Each entry is to be transcribed exactly, with nothing added or dropped.

====== Record set

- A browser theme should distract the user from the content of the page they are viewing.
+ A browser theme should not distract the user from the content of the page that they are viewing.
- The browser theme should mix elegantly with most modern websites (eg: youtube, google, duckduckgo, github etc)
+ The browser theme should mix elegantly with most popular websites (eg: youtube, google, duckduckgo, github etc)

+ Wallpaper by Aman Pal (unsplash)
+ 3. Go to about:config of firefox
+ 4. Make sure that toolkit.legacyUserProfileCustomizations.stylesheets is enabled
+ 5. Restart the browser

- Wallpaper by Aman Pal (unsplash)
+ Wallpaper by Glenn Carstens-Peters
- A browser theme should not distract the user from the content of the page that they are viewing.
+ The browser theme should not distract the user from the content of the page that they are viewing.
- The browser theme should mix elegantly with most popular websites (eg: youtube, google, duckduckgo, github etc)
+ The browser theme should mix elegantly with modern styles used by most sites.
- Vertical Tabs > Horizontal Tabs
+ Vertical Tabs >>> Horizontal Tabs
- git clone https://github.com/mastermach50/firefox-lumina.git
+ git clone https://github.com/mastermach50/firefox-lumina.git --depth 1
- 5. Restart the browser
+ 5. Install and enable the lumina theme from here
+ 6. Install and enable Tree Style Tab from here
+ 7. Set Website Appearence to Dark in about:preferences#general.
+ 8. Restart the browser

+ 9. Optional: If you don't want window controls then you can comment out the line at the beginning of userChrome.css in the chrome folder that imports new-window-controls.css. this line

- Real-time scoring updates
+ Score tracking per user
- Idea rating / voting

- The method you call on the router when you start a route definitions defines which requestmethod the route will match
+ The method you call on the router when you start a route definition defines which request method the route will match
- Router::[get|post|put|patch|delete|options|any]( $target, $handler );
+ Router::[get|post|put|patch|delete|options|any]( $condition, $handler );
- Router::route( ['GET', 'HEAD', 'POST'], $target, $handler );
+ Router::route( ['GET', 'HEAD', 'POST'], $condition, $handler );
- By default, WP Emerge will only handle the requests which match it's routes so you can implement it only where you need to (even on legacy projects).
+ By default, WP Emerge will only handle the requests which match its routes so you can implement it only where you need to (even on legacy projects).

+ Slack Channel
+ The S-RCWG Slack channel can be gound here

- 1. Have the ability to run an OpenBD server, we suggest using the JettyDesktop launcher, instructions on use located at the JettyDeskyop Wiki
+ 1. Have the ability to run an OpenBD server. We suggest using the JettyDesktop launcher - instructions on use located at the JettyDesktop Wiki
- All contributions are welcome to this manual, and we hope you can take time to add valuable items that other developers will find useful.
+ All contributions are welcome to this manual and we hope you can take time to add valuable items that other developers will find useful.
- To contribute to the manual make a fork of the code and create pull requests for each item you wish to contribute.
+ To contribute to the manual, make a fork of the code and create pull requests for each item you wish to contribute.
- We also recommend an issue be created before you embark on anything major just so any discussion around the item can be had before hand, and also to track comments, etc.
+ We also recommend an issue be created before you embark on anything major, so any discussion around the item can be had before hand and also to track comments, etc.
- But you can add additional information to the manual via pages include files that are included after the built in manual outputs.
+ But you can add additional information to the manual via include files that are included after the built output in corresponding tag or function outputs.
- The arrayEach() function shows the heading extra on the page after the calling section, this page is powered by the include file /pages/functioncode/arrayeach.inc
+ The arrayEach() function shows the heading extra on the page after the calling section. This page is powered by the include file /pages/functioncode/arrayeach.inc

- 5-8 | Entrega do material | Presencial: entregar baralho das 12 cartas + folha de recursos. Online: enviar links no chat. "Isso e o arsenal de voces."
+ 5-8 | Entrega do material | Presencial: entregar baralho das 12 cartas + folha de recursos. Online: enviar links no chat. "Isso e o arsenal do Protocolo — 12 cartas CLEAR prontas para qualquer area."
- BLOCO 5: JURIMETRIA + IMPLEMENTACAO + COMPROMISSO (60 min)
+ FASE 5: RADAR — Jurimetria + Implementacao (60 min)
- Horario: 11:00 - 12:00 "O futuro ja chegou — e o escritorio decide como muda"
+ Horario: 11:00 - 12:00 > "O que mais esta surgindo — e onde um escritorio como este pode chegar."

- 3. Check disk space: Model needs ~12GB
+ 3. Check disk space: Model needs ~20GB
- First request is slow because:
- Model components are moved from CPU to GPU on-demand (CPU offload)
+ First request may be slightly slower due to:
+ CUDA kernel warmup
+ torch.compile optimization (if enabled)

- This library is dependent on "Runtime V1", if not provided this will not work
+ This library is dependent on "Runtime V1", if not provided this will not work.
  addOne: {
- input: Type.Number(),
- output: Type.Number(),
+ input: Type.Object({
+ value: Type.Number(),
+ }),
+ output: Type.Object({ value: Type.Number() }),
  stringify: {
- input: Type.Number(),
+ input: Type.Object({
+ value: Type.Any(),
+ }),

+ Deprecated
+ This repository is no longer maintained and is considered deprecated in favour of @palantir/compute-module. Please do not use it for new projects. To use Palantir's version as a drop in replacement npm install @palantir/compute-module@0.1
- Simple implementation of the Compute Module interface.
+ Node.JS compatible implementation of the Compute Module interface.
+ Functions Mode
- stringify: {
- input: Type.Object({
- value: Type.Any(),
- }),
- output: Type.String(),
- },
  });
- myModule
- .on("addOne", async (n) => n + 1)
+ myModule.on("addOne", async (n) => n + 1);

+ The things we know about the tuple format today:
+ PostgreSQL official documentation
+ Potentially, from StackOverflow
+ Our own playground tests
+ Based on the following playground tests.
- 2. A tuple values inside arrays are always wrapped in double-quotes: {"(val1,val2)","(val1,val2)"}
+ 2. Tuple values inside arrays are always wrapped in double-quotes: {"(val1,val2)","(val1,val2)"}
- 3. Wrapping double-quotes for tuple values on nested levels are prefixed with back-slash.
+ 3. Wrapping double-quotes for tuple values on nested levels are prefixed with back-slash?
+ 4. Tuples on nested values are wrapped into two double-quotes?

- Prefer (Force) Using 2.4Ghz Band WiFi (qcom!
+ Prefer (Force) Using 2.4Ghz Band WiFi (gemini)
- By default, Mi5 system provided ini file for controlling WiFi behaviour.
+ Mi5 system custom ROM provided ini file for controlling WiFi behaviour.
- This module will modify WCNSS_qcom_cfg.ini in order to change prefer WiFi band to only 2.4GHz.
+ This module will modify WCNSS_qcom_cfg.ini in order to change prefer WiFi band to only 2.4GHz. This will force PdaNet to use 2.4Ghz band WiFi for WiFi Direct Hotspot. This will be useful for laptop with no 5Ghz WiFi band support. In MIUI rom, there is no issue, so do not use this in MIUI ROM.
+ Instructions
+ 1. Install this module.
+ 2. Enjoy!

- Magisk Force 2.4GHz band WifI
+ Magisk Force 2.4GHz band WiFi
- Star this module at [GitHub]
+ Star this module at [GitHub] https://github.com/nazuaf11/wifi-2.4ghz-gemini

============

(Written solution)
- A browser theme should distract the user from the content of the page they are viewing.
+ A browser theme should not distract the user from the content of the page that they are viewing.
- The browser theme should mix elegantly with most modern websites (eg: youtube, google, duckduckgo, github etc)
+ The browser theme should mix elegantly with most popular websites (eg: youtube, google, duckduckgo, github etc)

+ Wallpaper by Aman Pal (unsplash)
+ 3. Go to about:config of firefox
+ 4. Make sure that toolkit.legacyUserProfileCustomizations.stylesheets is enabled
+ 5. Restart the browser

- Wallpaper by Aman Pal (unsplash)
+ Wallpaper by Glenn Carstens-Peters
- A browser theme should not distract the user from the content of the page that they are viewing.
+ The browser theme should not distract the user from the content of the page that they are viewing.
- The browser theme should mix elegantly with most popular websites (eg: youtube, google, duckduckgo, github etc)
+ The browser theme should mix elegantly with modern styles used by most sites.
- Vertical Tabs > Horizontal Tabs
+ Vertical Tabs >>> Horizontal Tabs
- git clone https://github.com/mastermach50/firefox-lumina.git
+ git clone https://github.com/mastermach50/firefox-lumina.git --depth 1
- 5. Restart the browser
+ 5. Install and enable the lumina theme from here
+ 6. Install and enable Tree Style Tab from here
+ 7. Set Website Appearence to Dark in about:preferences#general.
+ 8. Restart the browser

+ 9. Optional: If you don't want window controls then you can comment out the line at the beginning of userChrome.css in the chrome folder that imports new-window-controls.css. this line

- Real-time scoring updates
+ Score tracking per user
- Idea rating / voting

- The method you call on the router when you start a route definitions defines which requestmethod the route will match
+ The method you call on the router when you start a route definition defines which request method the route will match
- Router::[get|post|put|patch|delete|options|any]( $target, $handler );
+ Router::[get|post|put|patch|delete|options|any]( $condition, $handler );
- Router::route( ['GET', 'HEAD', 'POST'], $target, $handler );
+ Router::route( ['GET', 'HEAD', 'POST'], $condition, $handler );
- By default, WP Emerge will only handle the requests which match it's routes so you can implement it only where you need to (even on legacy projects).
+ By default, WP Emerge will only handle the requests which match its routes so you can implement it only where you need to (even on legacy projects).

+ Slack Channel
+ The S-RCWG Slack channel can be gound here

- 1. Have the ability to run an OpenBD server, we suggest using the JettyDesktop launcher, instructions on use located at the JettyDeskyop Wiki
+ 1. Have the ability to run an OpenBD server. We suggest using the JettyDesktop launcher - instructions on use located at the JettyDesktop Wiki
- All contributions are welcome to this manual, and we hope you can take time to add valuable items that other developers will find useful.
+ All contributions are welcome to this manual and we hope you can take time to add valuable items that other developers will find useful.
- To contribute to the manual make a fork of the code and create pull requests for each item you wish to contribute.
+ To contribute to the manual, make a fork of the code and create pull requests for each item you wish to contribute.
- We also recommend an issue be created before you embark on anything major just so any discussion around the item can be had before hand, and also to track comments, etc.
+ We also recommend an issue be created before you embark on anything major, so any discussion around the item can be had before hand and also to track comments, etc.
- But you can add additional information to the manual via pages include files that are included after the built in manual outputs.
+ But you can add additional information to the manual via include files that are included after the built output in corresponding tag or function outputs.
- The arrayEach() function shows the heading extra on the page after the calling section, this page is powered by the include file /pages/functioncode/arrayeach.inc
+ The arrayEach() function shows the heading extra on the page after the calling section. This page is powered by the include file /pages/functioncode/arrayeach.inc

- 5-8 | Entrega do material | Presencial: entregar baralho das 12 cartas + folha de recursos. Online: enviar links no chat. "Isso e o arsenal de voces."
+ 5-8 | Entrega do material | Presencial: entregar baralho das 12 cartas + folha de recursos. Online: enviar links no chat. "Isso e o arsenal do Protocolo — 12 cartas CLEAR prontas para qualquer area."
- BLOCO 5: JURIMETRIA + IMPLEMENTACAO + COMPROMISSO (60 min)
+ FASE 5: RADAR — Jurimetria + Implementacao (60 min)
- Horario: 11:00 - 12:00 "O futuro ja chegou — e o escritorio decide como muda"
+ Horario: 11:00 - 12:00 > "O que mais esta surgindo — e onde um escritorio como este pode chegar."

- 3. Check disk space: Model needs ~12GB
+ 3. Check disk space: Model needs ~20GB
- First request is slow because:
- Model components are moved from CPU to GPU on-demand (CPU offload)
+ First request may be slightly slower due to:
+ CUDA kernel warmup
+ torch.compile optimization (if enabled)

- This library is dependent on "Runtime V1", if not provided this will not work
+ This library is dependent on "Runtime V1", if not provided this will not work.
  addOne: {
- input: Type.Number(),
- output: Type.Number(),
+ input: Type.Object({
+ value: Type.Number(),
+ }),
+ output: Type.Object({ value: Type.Number() }),
  stringify: {
- input: Type.Number(),
+ input: Type.Object({
+ value: Type.Any(),
+ }),

+ Deprecated
+ This repository is no longer maintained and is considered deprecated in favour of @palantir/compute-module. Please do not use it for new projects. To use Palantir's version as a drop in replacement npm install @palantir/compute-module@0.1
- Simple implementation of the Compute Module interface.
+ Node.JS compatible implementation of the Compute Module interface.
+ Functions Mode
- stringify: {
- input: Type.Object({
- value: Type.Any(),
- }),
- output: Type.String(),
- },
  });
- myModule
- .on("addOne", async (n) => n + 1)
+ myModule.on("addOne", async (n) => n + 1);

+ The things we know about the tuple format today:
+ PostgreSQL official documentation
+ Potentially, from StackOverflow
+ Our own playground tests
+ Based on the following playground tests.
- 2. A tuple values inside arrays are always wrapped in double-quotes: {"(val1,val2)","(val1,val2)"}
+ 2. Tuple values inside arrays are always wrapped in double-quotes: {"(val1,val2)","(val1,val2)"}
- 3. Wrapping double-quotes for tuple values on nested levels are prefixed with back-slash.
+ 3. Wrapping double-quotes for tuple values on nested levels are prefixed with back-slash?
+ 4. Tuples on nested values are wrapped into two double-quotes?

- Prefer (Force) Using 2.4Ghz Band WiFi (qcom!
+ Prefer (Force) Using 2.4Ghz Band WiFi (gemini)
- By default, Mi5 system provided ini file for controlling WiFi behaviour.
+ Mi5 system custom ROM provided ini file for controlling WiFi behaviour.
- This module will modify WCNSS_qcom_cfg.ini in order to change prefer WiFi band to only 2.4GHz.
+ This module will modify WCNSS_qcom_cfg.ini in order to change prefer WiFi band to only 2.4GHz. This will force PdaNet to use 2.4Ghz band WiFi for WiFi Direct Hotspot. This will be useful for laptop with no 5Ghz WiFi band support. In MIUI rom, there is no issue, so do not use this in MIUI ROM.
+ Instructions
+ 1. Install this module.
+ 2. Enjoy!

- Magisk Force 2.4GHz band WifI
+ Magisk Force 2.4GHz band WiFi
- Star this module at [GitHub]
+ Star this module at [GitHub] https://github.com/nazuaf11/wifi-2.4ghz-gemini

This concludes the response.